## Description of the task
In the records below, find each line that holds "panel" and return it.

----- Data for review

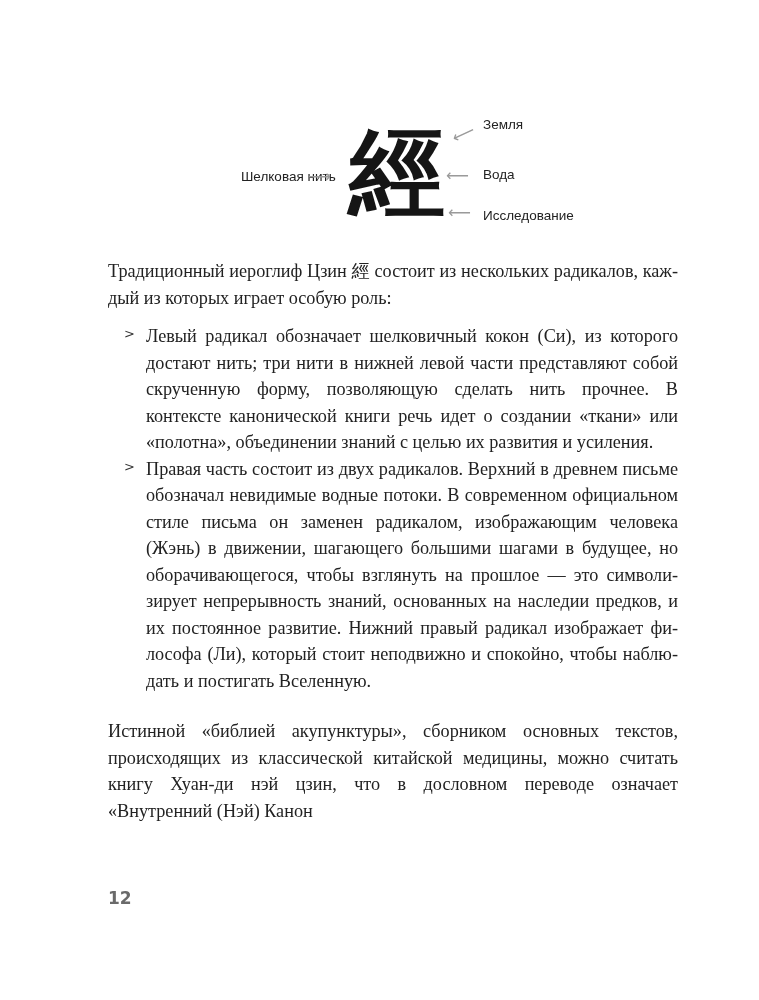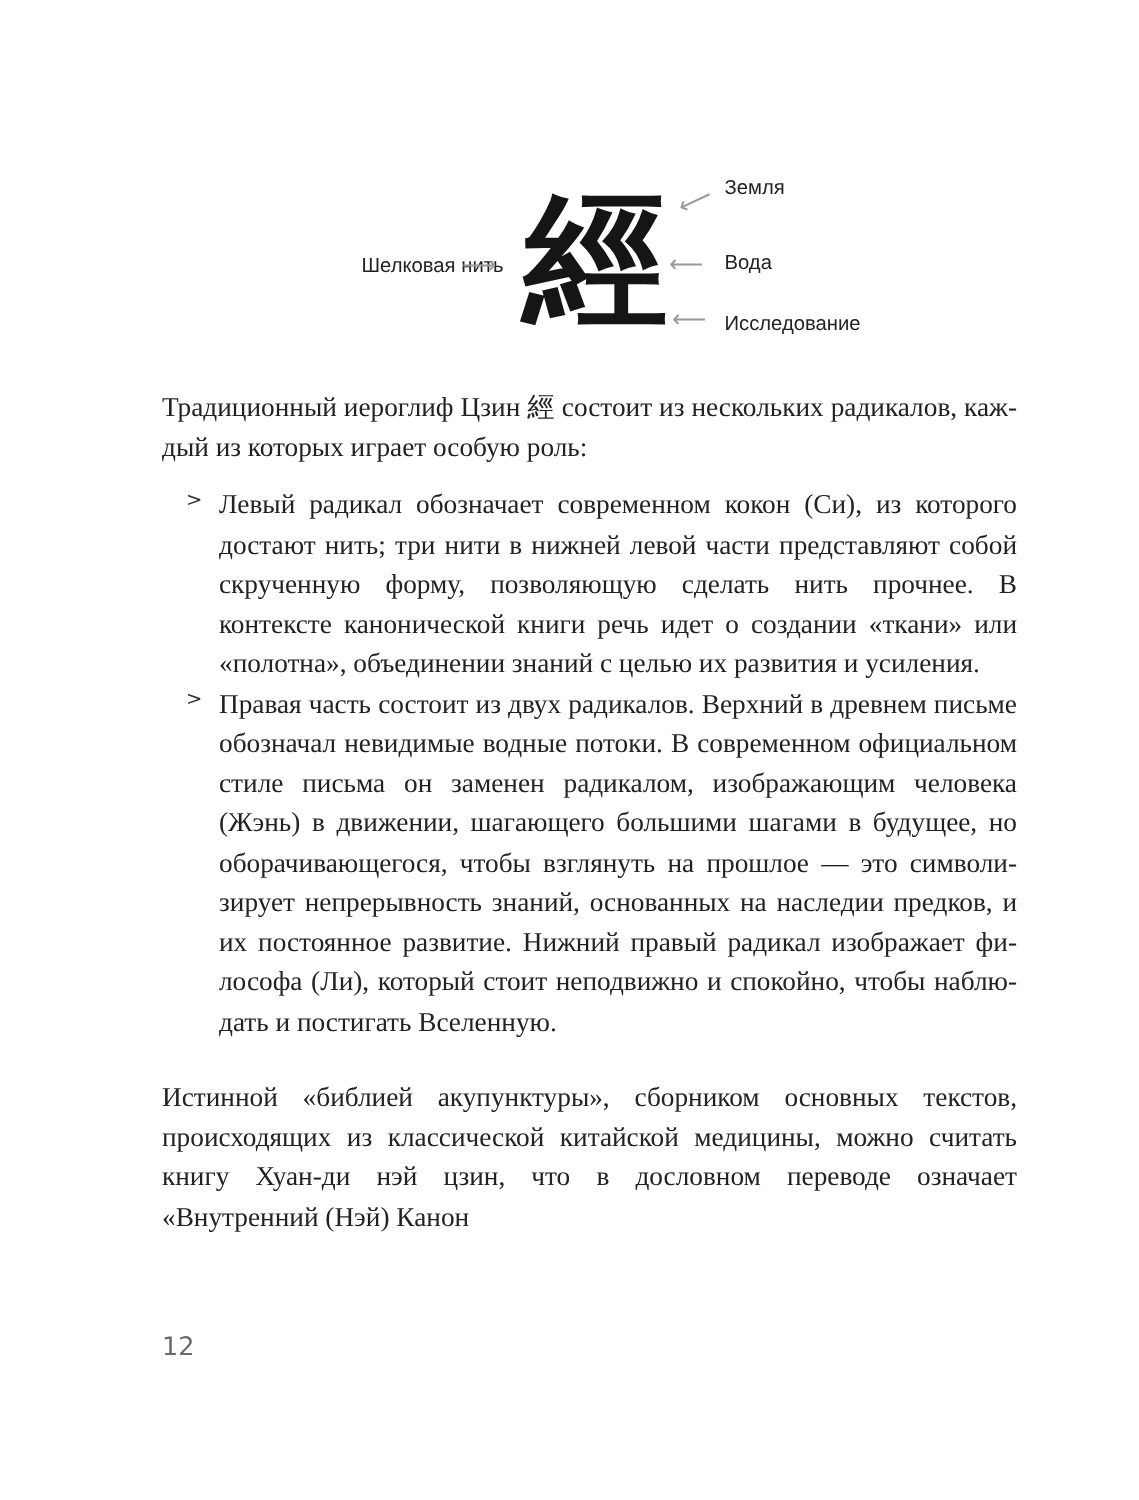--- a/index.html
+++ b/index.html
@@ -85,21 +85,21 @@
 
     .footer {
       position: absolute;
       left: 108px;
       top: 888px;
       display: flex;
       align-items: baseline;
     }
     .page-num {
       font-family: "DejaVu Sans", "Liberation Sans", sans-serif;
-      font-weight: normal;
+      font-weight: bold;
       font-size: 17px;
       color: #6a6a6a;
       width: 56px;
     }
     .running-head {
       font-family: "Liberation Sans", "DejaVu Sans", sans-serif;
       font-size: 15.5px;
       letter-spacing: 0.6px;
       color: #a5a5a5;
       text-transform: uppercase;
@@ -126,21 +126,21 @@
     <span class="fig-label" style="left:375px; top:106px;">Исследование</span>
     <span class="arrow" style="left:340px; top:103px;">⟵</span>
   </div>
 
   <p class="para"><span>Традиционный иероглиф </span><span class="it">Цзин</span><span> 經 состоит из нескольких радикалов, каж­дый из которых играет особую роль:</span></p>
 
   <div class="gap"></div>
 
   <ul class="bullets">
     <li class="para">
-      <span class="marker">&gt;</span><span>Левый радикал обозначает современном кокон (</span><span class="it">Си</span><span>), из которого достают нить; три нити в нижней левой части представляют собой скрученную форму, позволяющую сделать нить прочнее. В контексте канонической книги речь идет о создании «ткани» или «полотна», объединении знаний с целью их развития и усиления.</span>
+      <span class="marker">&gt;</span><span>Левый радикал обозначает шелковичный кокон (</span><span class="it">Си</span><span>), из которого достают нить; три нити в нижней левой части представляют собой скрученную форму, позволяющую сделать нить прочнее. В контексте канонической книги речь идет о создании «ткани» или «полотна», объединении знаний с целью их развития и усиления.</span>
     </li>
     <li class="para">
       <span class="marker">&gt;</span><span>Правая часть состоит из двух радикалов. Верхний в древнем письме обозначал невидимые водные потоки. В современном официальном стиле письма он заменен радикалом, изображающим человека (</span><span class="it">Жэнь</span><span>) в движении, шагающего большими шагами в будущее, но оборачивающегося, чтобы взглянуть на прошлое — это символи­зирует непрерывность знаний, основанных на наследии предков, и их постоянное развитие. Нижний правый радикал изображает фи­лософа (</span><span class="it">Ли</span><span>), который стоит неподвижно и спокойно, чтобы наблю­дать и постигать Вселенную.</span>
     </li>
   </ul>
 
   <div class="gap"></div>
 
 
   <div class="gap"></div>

----------
----- Data for review

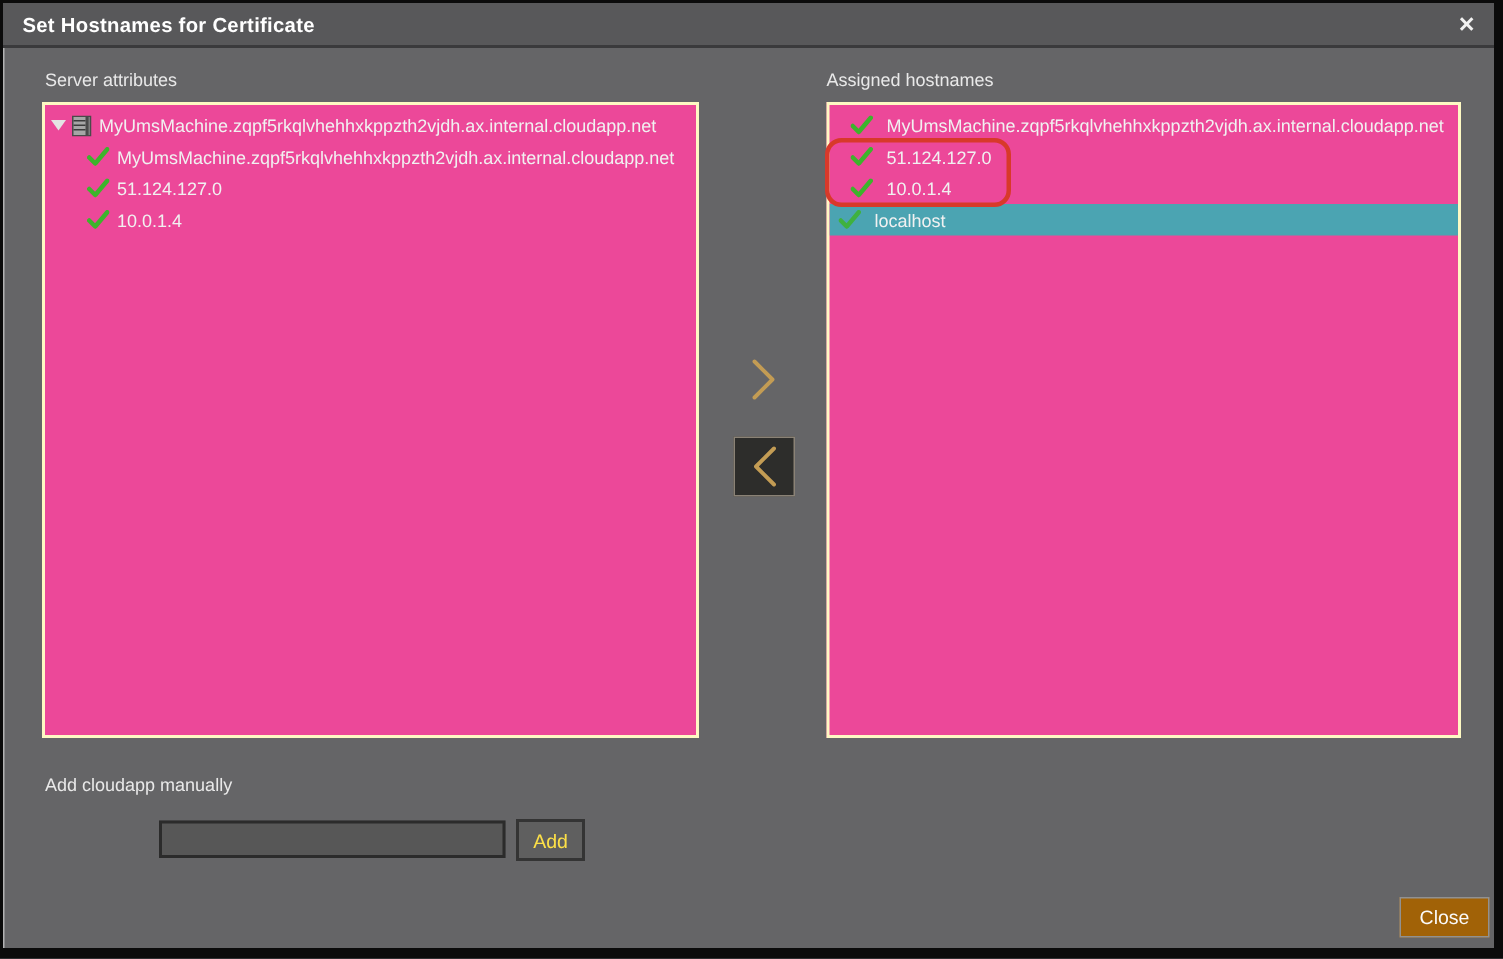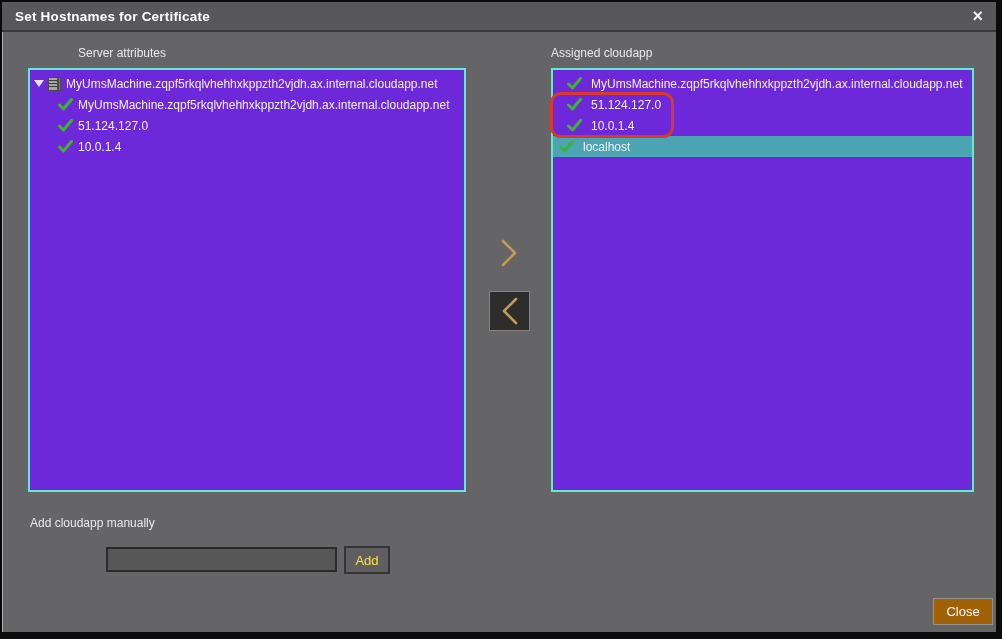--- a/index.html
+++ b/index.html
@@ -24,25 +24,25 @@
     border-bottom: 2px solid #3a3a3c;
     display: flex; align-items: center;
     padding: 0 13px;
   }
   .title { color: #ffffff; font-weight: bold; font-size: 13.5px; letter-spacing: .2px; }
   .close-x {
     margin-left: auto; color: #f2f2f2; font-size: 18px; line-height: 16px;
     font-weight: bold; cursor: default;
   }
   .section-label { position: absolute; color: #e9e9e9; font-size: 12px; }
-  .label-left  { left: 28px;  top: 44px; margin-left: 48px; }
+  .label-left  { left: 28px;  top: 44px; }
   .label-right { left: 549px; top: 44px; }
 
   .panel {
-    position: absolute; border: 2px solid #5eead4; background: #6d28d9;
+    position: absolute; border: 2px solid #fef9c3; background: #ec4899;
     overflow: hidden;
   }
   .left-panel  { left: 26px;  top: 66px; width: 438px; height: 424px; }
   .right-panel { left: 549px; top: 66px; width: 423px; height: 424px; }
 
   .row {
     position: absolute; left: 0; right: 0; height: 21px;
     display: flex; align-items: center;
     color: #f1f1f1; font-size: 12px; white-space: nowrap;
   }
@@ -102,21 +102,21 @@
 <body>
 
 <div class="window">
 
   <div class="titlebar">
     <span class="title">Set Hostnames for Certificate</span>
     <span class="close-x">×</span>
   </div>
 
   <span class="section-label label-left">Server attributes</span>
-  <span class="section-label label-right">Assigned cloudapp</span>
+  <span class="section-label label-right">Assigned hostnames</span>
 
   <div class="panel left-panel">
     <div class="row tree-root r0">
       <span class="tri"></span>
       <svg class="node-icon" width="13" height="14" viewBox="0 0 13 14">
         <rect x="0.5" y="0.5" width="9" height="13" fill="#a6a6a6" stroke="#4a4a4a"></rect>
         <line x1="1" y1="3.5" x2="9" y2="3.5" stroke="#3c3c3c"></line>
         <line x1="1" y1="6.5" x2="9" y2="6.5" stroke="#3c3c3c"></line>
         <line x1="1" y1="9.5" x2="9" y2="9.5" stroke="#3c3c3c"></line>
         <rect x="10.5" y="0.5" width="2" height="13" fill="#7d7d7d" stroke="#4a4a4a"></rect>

----------

## Result for this exercise
   .panel {
   .left-panel  { left: 26px;  top: 66px; width: 438px; height: 424px; }
   .right-panel { left: 549px; top: 66px; width: 423px; height: 424px; }
   <div class="panel left-panel">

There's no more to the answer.